500 milyon dolarlık real madrid, şampiyonlar ligi çeyrek finalinde ilk maçta 4-2 yendiği monaco'ya elenirken, başrolde eski golcüsü vardı.
şampiyonlar ligi'nde çeyrek finalin en büyük sürprizini yıldızlar topluluğu real madrid'i eleyen fransız ekibi monaco gerçekleştirdi. monaco bu başarıyı elde ederken, rakibinden de büyük yardım gördü. sezon başında david beckham'ı alarak kadrosundaki süper yıldız sayısını 5'e çıkaran real madrid, brezilyalı ronaldo'ya ilk 11'de yer açabilmek için morientes'i monaco'ya kiralık verdi. şampiyonlar ligi çeyrek finalinde real madrid'in rakibi monaco oldu. bernabeu'da ilk maçta 4-2 kazanıp avantaj yakalayan real, fransa'ya yarı final için gitti.

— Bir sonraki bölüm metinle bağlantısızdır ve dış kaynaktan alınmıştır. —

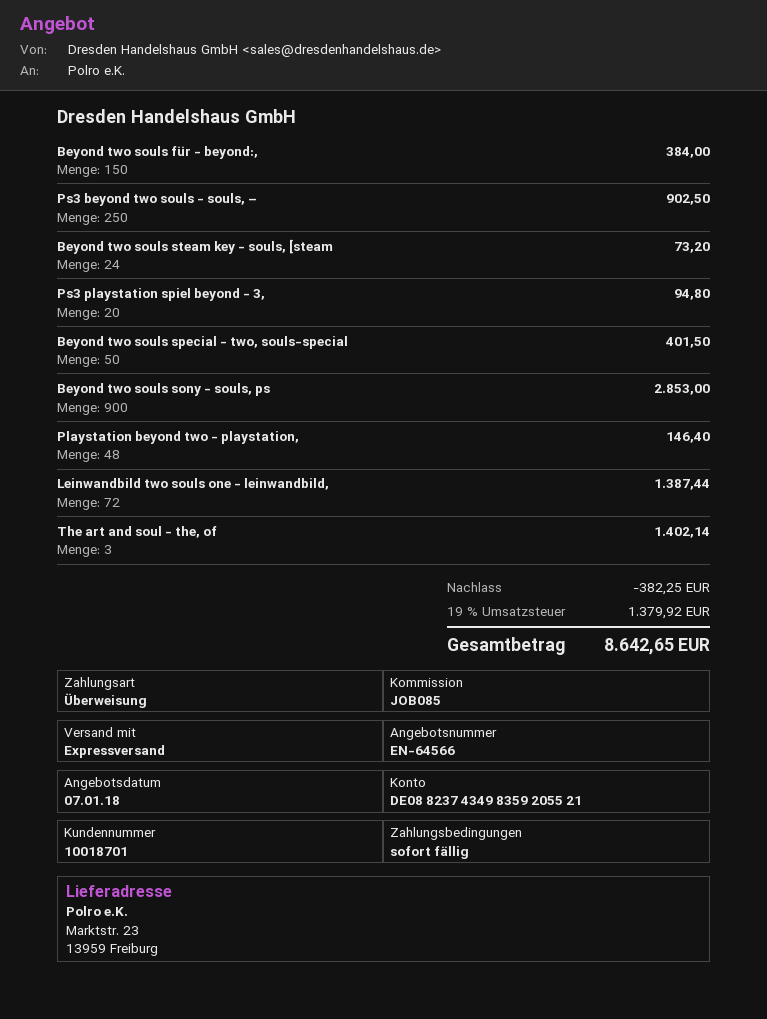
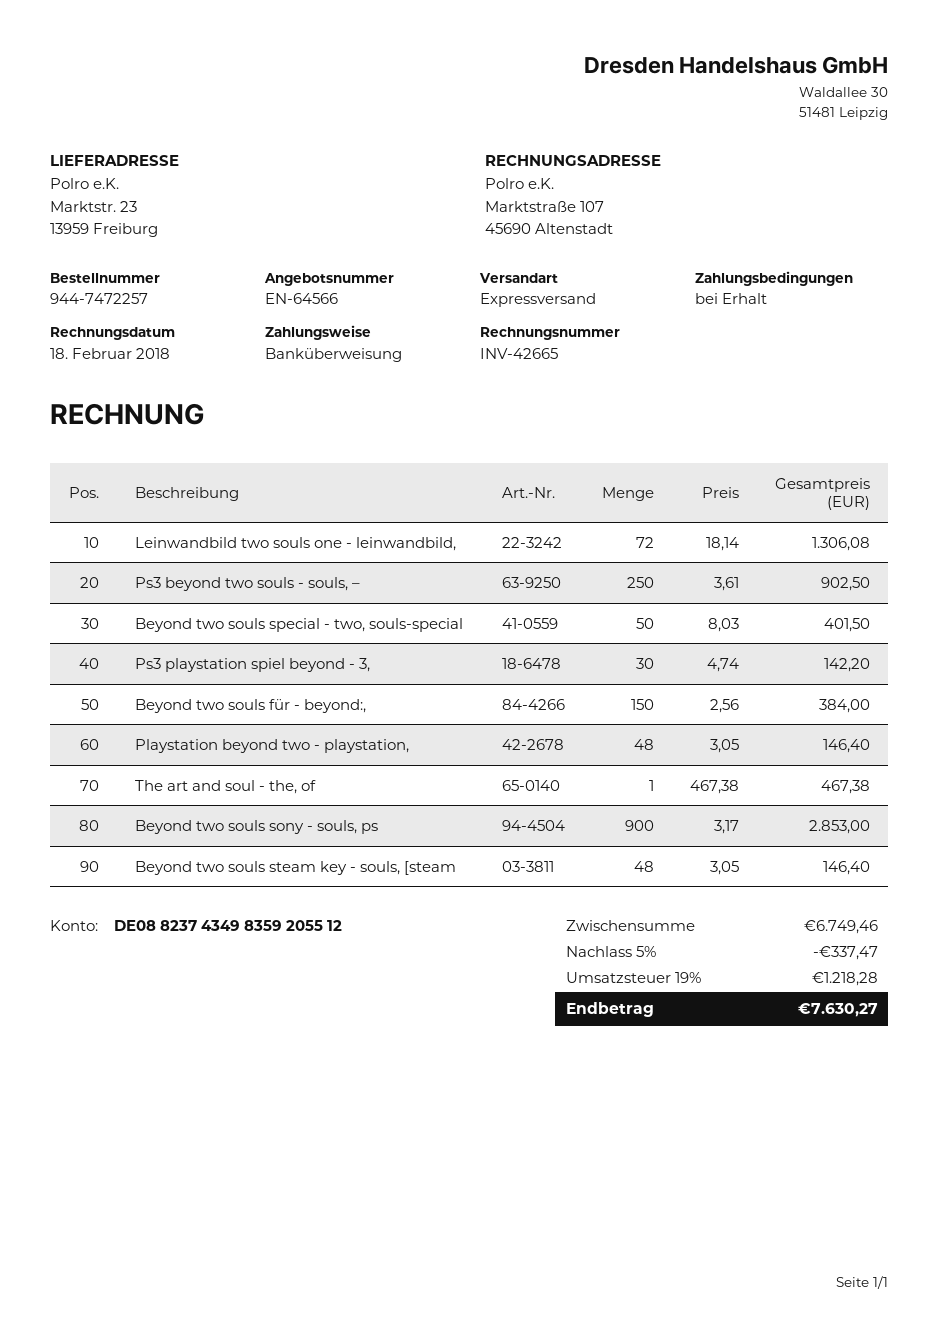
bank account: DE08823743498359205521 -> DE08823743498359205512
Beyond two souls steam key - souls, [steam: 24 for 73.20 -> 48 for 146.40
Ps3 playstation spiel beyond - 3,: 20 for 94.80 -> 30 for 142.20
Leinwandbild two souls one - leinwandbild,: 72 for 1387.44 -> 72 for 1306.08
The art and soul - the, of: 3 for 1402.14 -> 1 for 467.38
discount: 382.25 -> 337.47
tax: 19% = 1379.92 -> 19% = 1218.28
total: 8642.65 -> 7630.27

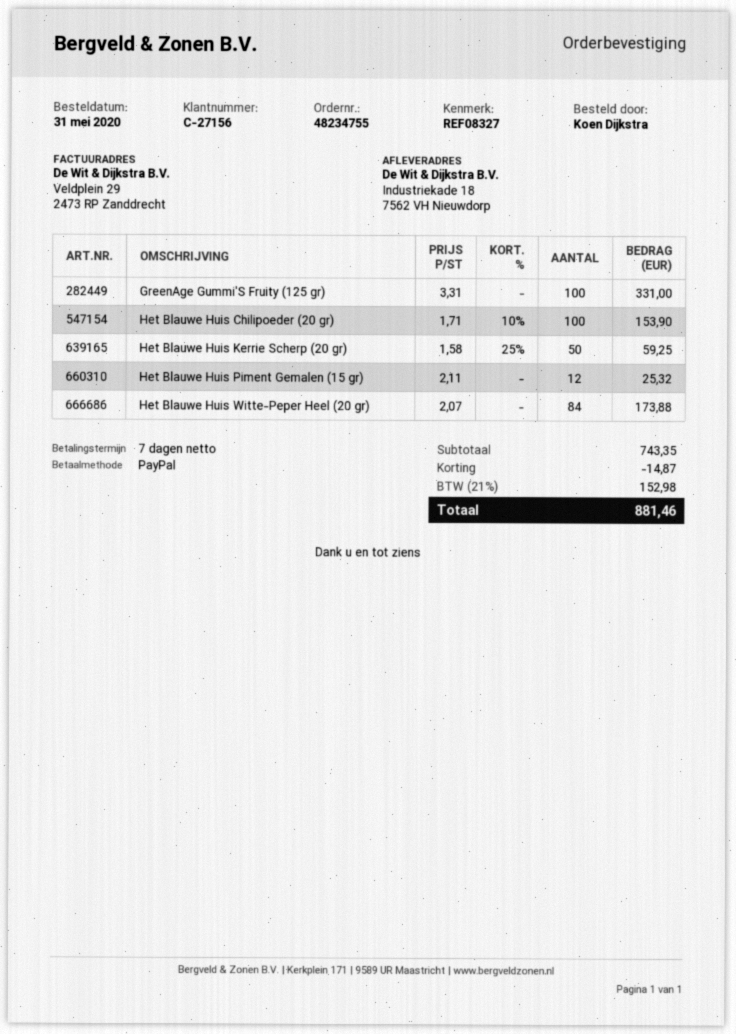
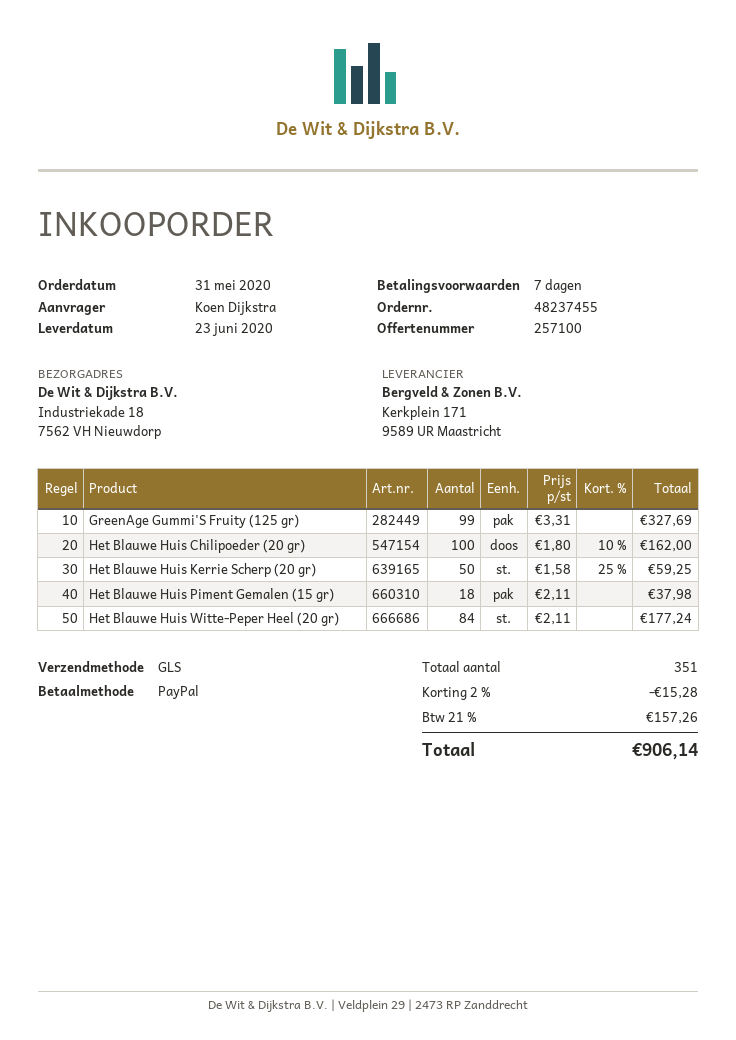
order number: 48234755 -> 48237455
GreenAge Gummi'S Fruity (125 gr): 100 x 3.31 = 331.00 -> 99 x 3.31 = 327.69
Het Blauwe Huis Chilipoeder (20 gr): 100 x 1.71 - 10% = 153.90 -> 100 x 1.80 - 10% = 162.00
Het Blauwe Huis Piment Gemalen (15 gr): 12 x 2.11 = 25.32 -> 18 x 2.11 = 37.98
Het Blauwe Huis Witte-Peper Heel (20 gr): 84 x 2.07 = 173.88 -> 84 x 2.11 = 177.24
discount: 14.87 -> 15.28
tax: 21% = 152.98 -> 21% = 157.26
total: 881.46 -> 906.14

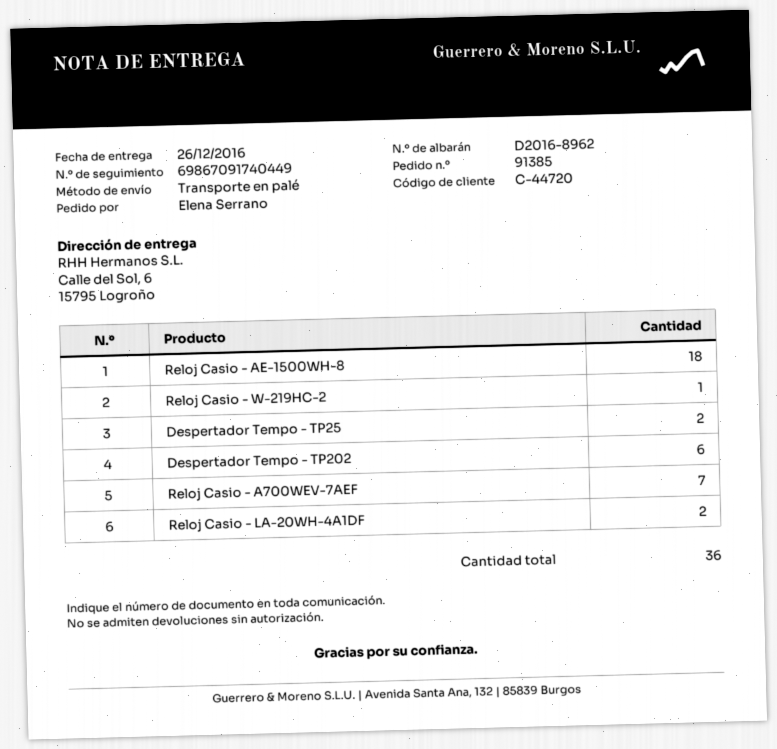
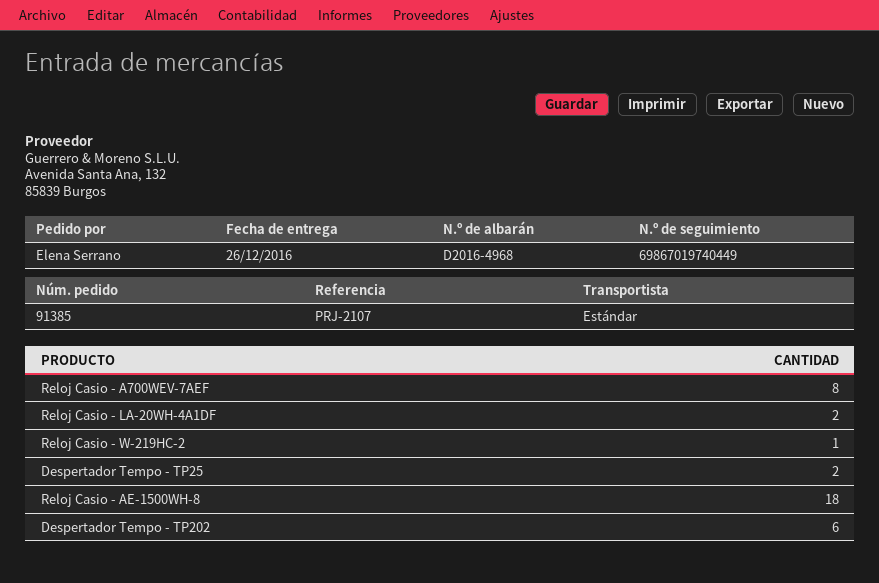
delivery note number: D2016-8962 -> D2016-4968
shipping method: pallet freight -> standard
tracking number: 69867091740449 -> 69867019740449
Reloj Casio - A700WEV-7AEF: 7 -> 8

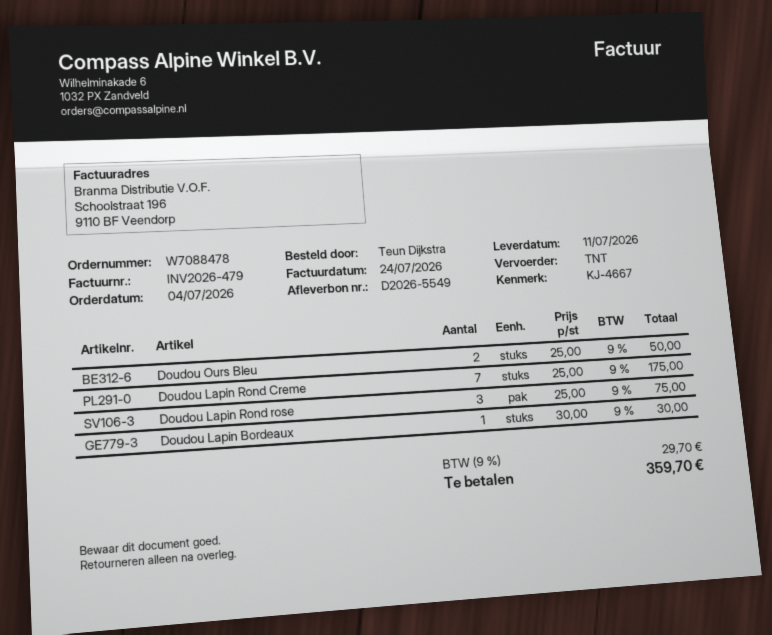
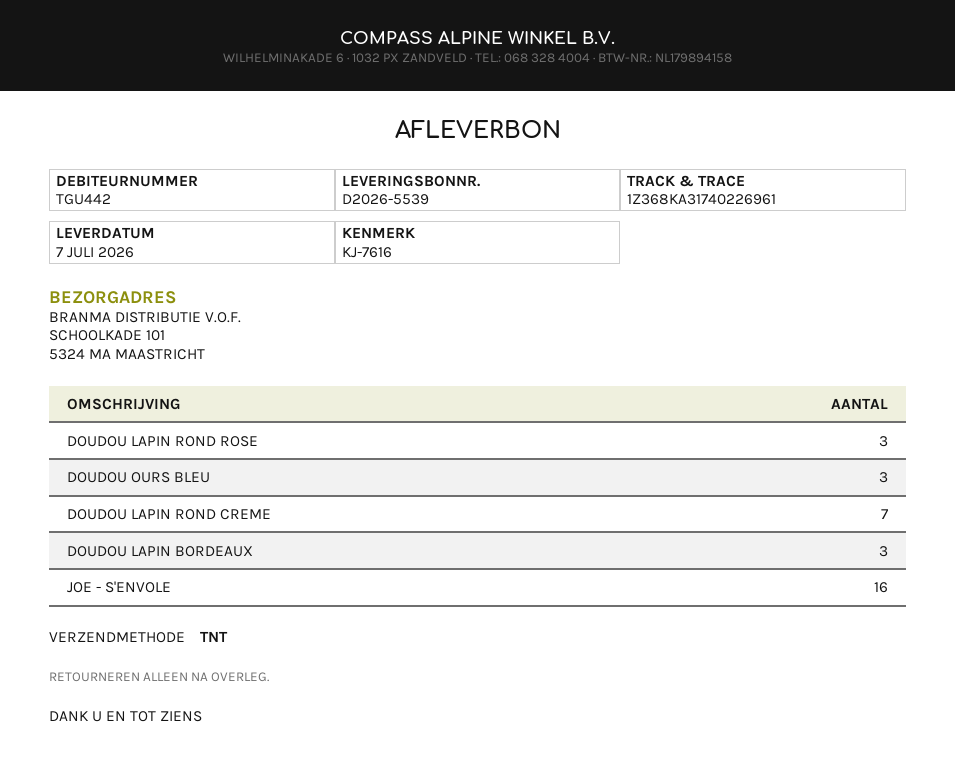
delivery note number: D2026-5549 -> D2026-5539
delivery date: 2026-07-11 -> 2026-07-07
reference: KJ-4667 -> KJ-7616
Doudou Ours Bleu: 2 -> 3
Doudou Lapin Bordeaux: 1 -> 3
JOE - S'ENVOLE: none -> 16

"mucize olur" demişti ancak ispanya'daki maçta real filelerini havalandıran morientes'i unutmuşlardı. maç öncesi "turu geçmemiz mucize olur" diyen ispanyol futbolcu, monaco 1-0 yenik durumdayken giuly'yi pozisyona soktu ve skora denge geldi. ikinci yarının hemen başında morientes, şampiyonlar ligi'nde bu sezonki 7.golünü atıp monaco'yu umutlandırdı. giuly'nin 66'daki golü piyasa değeri 500 milyon doları aşan real madrid'in avrupa macerasına nokta koydu. morientes içi sızlasa da profesyonelliğin ne demek olduğunu herkese gösterdi.
valdano üzerine alınmadı son altı yılda üç kez şampiyonlar ligi'ni kazanan real madrid'de teknik direktör carlos queiroz elenmenin tüm sorumluluğunu üstlendi. futbol ile cehennemin aynı şey olduğunu kaydeden portekizli teknik adam, "bu çok acı bir sonuç. bütün sorumluluk benim. mağlubiyet sonrası takım olarak kenetlenip bütün ağırlığımızı lige vereceğiz" dedi. morientes'in monaco'ya kiralanmasında başrol oynayan ispanyol ekibinin spor direktörü jorge valdano ise, "queiroz'un kalıp kalmayacağını düşünmedik. sakin kafayla belli kararlar alacağız" şeklinde konuştu.